ACTIVITY — Omit the images and reproduce the rest of the entries exactly.

(Beginning of DATASET EXCERPTS)

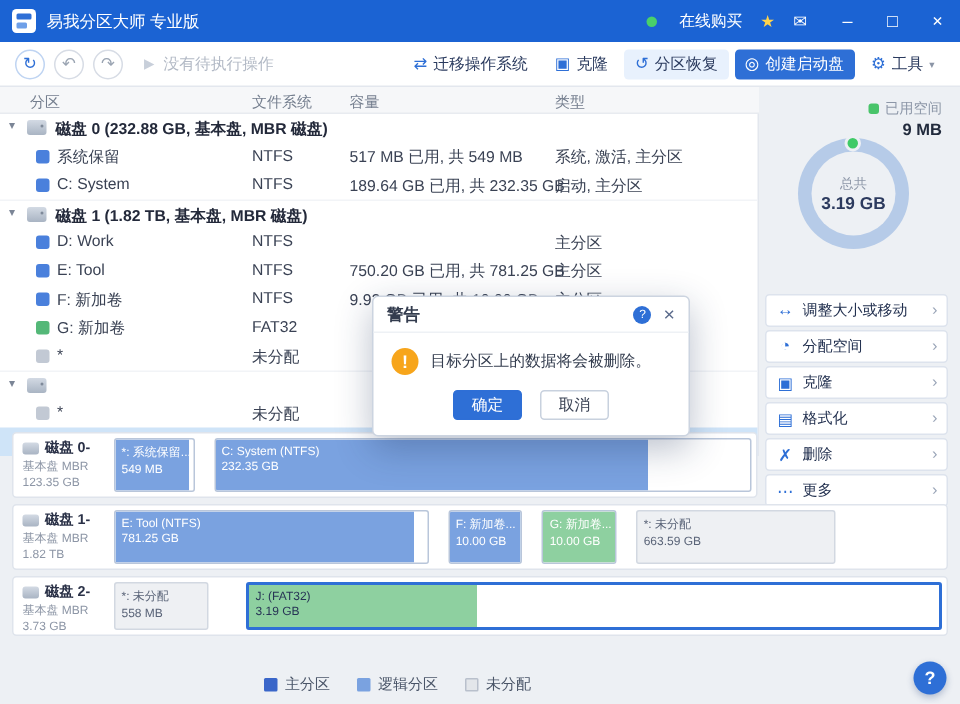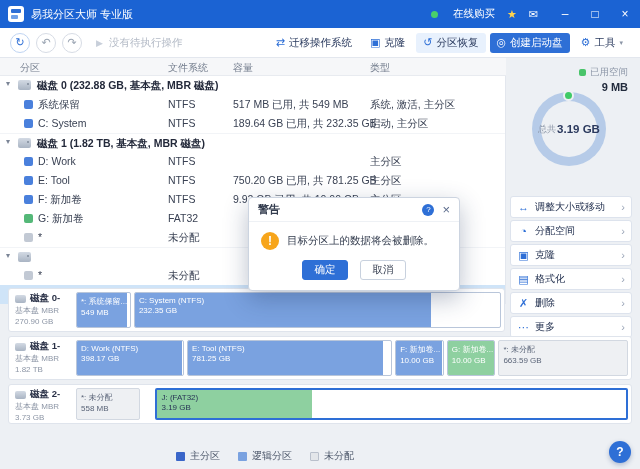--- a/index.html
+++ b/index.html
@@ -67,7 +67,7 @@
 .donut{position:absolute;left:26px;top:34px;width:74px;height:74px;border-radius:50%;background:#b6cbe8}
 .donut:before{content:"";position:absolute;inset:9px;border-radius:50%;background:#edf0f4}
 .ddot{position:absolute;top:-2px;left:50%;margin-left:-6px;width:11px;height:11px;border-radius:50%;background:#3fca66;border:2px solid #edf0f4;z-index:2}
-.dcenter{position:absolute;inset:0;display:flex;flex-direction:row;align-items:center;justify-content:center;gap:1px;z-index:2}
+.dcenter{position:absolute;inset:0;display:flex;flex-direction:column;align-items:center;justify-content:center;gap:1px;z-index:2}
 .dl{font-size:9px;color:#8d97a8}
 .dv{font-size:11.5px;font-weight:700;color:#2c3a5e}
 .actions{position:absolute;left:4px;right:8px;top:138px;display:flex;flex-direction:column;gap:2px}

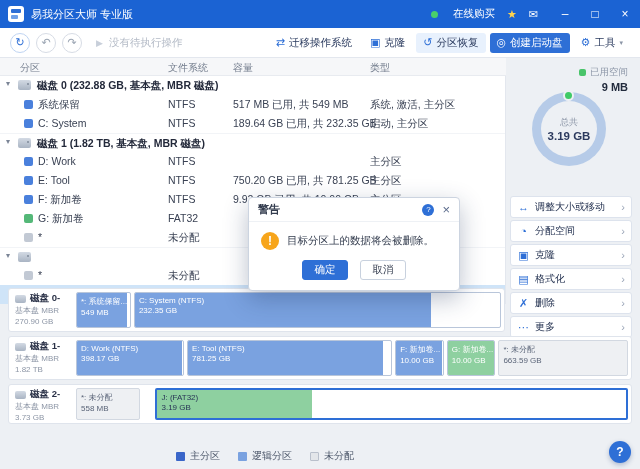--- a/index.html
+++ b/index.html
@@ -87,7 +87,7 @@
 .mico{width:11px;height:8px;background:linear-gradient(#d3dae4,#a9b4c3);border-radius:2px;flex:none}
 .dl-name{font-size:9.5px;font-weight:700;color:#2a3147;white-space:nowrap}
 .dl2{font-size:8px;color:#8d96a6;margin-top:1px;white-space:nowrap}
-.dsegs{flex:1;display:flex;gap:3px;padding:3px;min-width:0}
+.dsegs{flex:1;display:flex;gap:13px;padding:3px;min-width:0}
 .seg{position:relative;border:1px solid #b9c6da;border-radius:2px;overflow:hidden;background:#fff;cursor:pointer;min-width:0}
 .seg .fill{position:absolute;left:0;top:0;bottom:0}
 .seg.blue .fill{background:#7aa2e0}

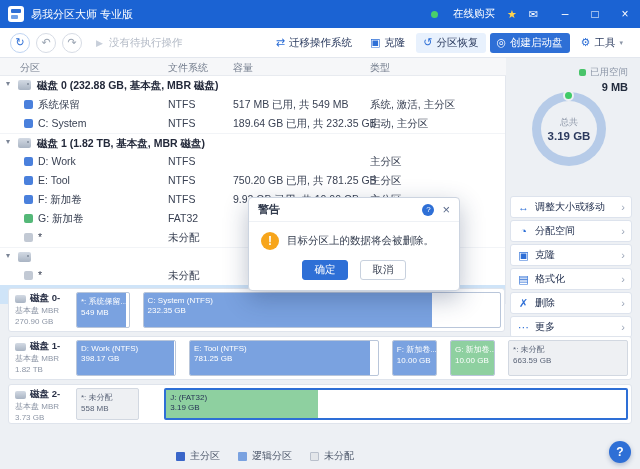--- a/index.html
+++ b/index.html
@@ -317,7 +317,7 @@
             <span class="dl-name">磁盘 0-</span>
           </div>
           <div class="dl2">基本盘 MBR</div>
-          <div class="dl2">270.90 GB</div>
+          <div class="dl2">123.35 GB</div>
         </div>
         <div class="dsegs">
           <div class="seg blue hi" style="flex: 0 1 13%; width: 13%;">

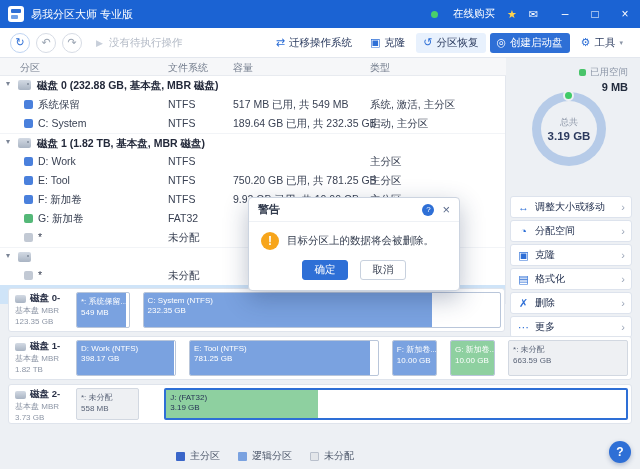--- a/index.html
+++ b/index.html
@@ -342,11 +342,6 @@
           <div class="dl2">1.82 TB</div>
         </div>
         <div class="dsegs">
-          <div class="seg blue hi" style="flex: 0 1 20%; width: 20%;">
-            <div class="fill" style="width: 99%;"></div>
-            <div class="s1">D: Work (NTFS)</div>
-            <div class="s2">398.17 GB</div>
-          </div>
           <div class="seg blue hi" style="flex: 0 1 38%; width: 38%;">
             <div class="fill" style="width: 96%;"></div>
             <div class="s1">E: Tool (NTFS)</div>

(End of DATASET EXCERPTS)

RESPONSE BELOW —
--- a/index.html
+++ b/index.html
@@ -67,7 +67,7 @@
 .donut{position:absolute;left:26px;top:34px;width:74px;height:74px;border-radius:50%;background:#b6cbe8}
 .donut:before{content:"";position:absolute;inset:9px;border-radius:50%;background:#edf0f4}
 .ddot{position:absolute;top:-2px;left:50%;margin-left:-6px;width:11px;height:11px;border-radius:50%;background:#3fca66;border:2px solid #edf0f4;z-index:2}
-.dcenter{position:absolute;inset:0;display:flex;flex-direction:row;align-items:center;justify-content:center;gap:1px;z-index:2}
+.dcenter{position:absolute;inset:0;display:flex;flex-direction:column;align-items:center;justify-content:center;gap:1px;z-index:2}
 .dl{font-size:9px;color:#8d97a8}
 .dv{font-size:11.5px;font-weight:700;color:#2c3a5e}
 .actions{position:absolute;left:4px;right:8px;top:138px;display:flex;flex-direction:column;gap:2px}

--- a/index.html
+++ b/index.html
@@ -87,7 +87,7 @@
 .mico{width:11px;height:8px;background:linear-gradient(#d3dae4,#a9b4c3);border-radius:2px;flex:none}
 .dl-name{font-size:9.5px;font-weight:700;color:#2a3147;white-space:nowrap}
 .dl2{font-size:8px;color:#8d96a6;margin-top:1px;white-space:nowrap}
-.dsegs{flex:1;display:flex;gap:3px;padding:3px;min-width:0}
+.dsegs{flex:1;display:flex;gap:13px;padding:3px;min-width:0}
 .seg{position:relative;border:1px solid #b9c6da;border-radius:2px;overflow:hidden;background:#fff;cursor:pointer;min-width:0}
 .seg .fill{position:absolute;left:0;top:0;bottom:0}
 .seg.blue .fill{background:#7aa2e0}

--- a/index.html
+++ b/index.html
@@ -317,7 +317,7 @@
             <span class="dl-name">磁盘 0-</span>
           </div>
           <div class="dl2">基本盘 MBR</div>
-          <div class="dl2">270.90 GB</div>
+          <div class="dl2">123.35 GB</div>
         </div>
         <div class="dsegs">
           <div class="seg blue hi" style="flex: 0 1 13%; width: 13%;">

--- a/index.html
+++ b/index.html
@@ -342,11 +342,6 @@
           <div class="dl2">1.82 TB</div>
         </div>
         <div class="dsegs">
-          <div class="seg blue hi" style="flex: 0 1 20%; width: 20%;">
-            <div class="fill" style="width: 99%;"></div>
-            <div class="s1">D: Work (NTFS)</div>
-            <div class="s2">398.17 GB</div>
-          </div>
           <div class="seg blue hi" style="flex: 0 1 38%; width: 38%;">
             <div class="fill" style="width: 96%;"></div>
             <div class="s1">E: Tool (NTFS)</div>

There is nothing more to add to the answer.